While it is true that the statute does not expressly provide for defeating the rights of the finder by his failure to comply (although it does impose possible criminal punishment for willful noncompliance [§ 252, subd. 3]), it is inconceivable that the Legislature, in enacting article 7-B, ever intended such a strict application of the statute so as to bring about the offensive result reached by the majority. In a real sense the majority is permitting a person who intentionally violates the criminal law to profit by his own wrong. This is manifestly repugnant to basic concepts of justice and common sense.

Surely the far better rule to follow and the one which would best bring about the policy of the statute to increase the likelihood of restoring the property to its true owner is to view the finder's statutory rights in the property from the moment of acquisition as being vested subject to being divested by his failure to, at the very least, substantially comply with the statute.

Of course, it is fundamental that one cannot establish title in himself merely by showing someone else to have no rights in the property. It is, therefore, evident that, based on the above discussion merely defeating Hurley's rights to the property, we could not, without more, hold that the Moracas have title to the property in question.

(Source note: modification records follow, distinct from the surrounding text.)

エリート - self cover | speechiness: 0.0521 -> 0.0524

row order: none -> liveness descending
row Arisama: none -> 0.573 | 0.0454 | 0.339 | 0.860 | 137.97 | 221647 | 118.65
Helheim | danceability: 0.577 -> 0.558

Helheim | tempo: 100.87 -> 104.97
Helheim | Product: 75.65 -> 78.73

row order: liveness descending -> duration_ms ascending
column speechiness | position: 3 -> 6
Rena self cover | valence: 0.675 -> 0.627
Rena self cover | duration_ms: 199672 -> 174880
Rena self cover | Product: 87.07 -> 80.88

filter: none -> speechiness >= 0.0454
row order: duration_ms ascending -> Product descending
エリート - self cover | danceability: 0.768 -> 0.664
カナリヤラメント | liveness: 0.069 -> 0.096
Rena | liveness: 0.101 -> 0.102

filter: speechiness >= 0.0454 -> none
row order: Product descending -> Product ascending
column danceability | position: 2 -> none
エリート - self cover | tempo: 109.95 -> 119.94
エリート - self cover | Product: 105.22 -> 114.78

It is our opinion, however, that even if we assume that compliance with the statute is not a prerequisite to obtaining rights thereunder, the Moracas' rights are superior to Hurley's under the statute.

Section 256 of article 7-B provides for certain exceptions to the general rule giving the first one to take physical possession of the property superior rights. Subdivision 2 of section 256 provides: "2. If the finder is an officer or employee of the state or of a public corporation and takes possession of the property in the course of his official duty, the state or public corporation shall be deemed to be the finder for the purposes of section two hundred fifty-four and section two hundred fifty-seven of this chapter. If, in any other case, the finder is an employee under a duty to deliver the lost property to his employer, the employer shall have the rights of the finder as provided in section two hundred fifty-four if, before the property is delivered to the finder by the police, he shall file with the police having custody of the property a written notice asserting such rights." (emphasis added).

While it is true that the trial court determined that Hurley was an independent contractor, we need not give the term "employee" as used in the statute such a restrictive reading so as to limit it to only those employees whose liability would be imputed to their employers. Rather the term should be construed broadly to encompass all persons engaged to perform tasks; and if in the course of performing those tasks, property is found on the premises of the employer, the "employee" is under a duty to deliver it to his employer.

If we were to reach a contrary conclusion it would necessarily follow, e.g., that if A buys a used desk and hires B, a carpenter, to repair it, B would acquire superior rights, under the statute, to any valuables he might find in a compartment of the desk which had been placed there by a prior owner. Certainly such an unjust result should be avoided by placing the interpretation on the statute as we have evidenced above.

Accordingly, the order of the Appellate Division should be reversed and the judgment of Supreme Court, Niagara County, reinstated.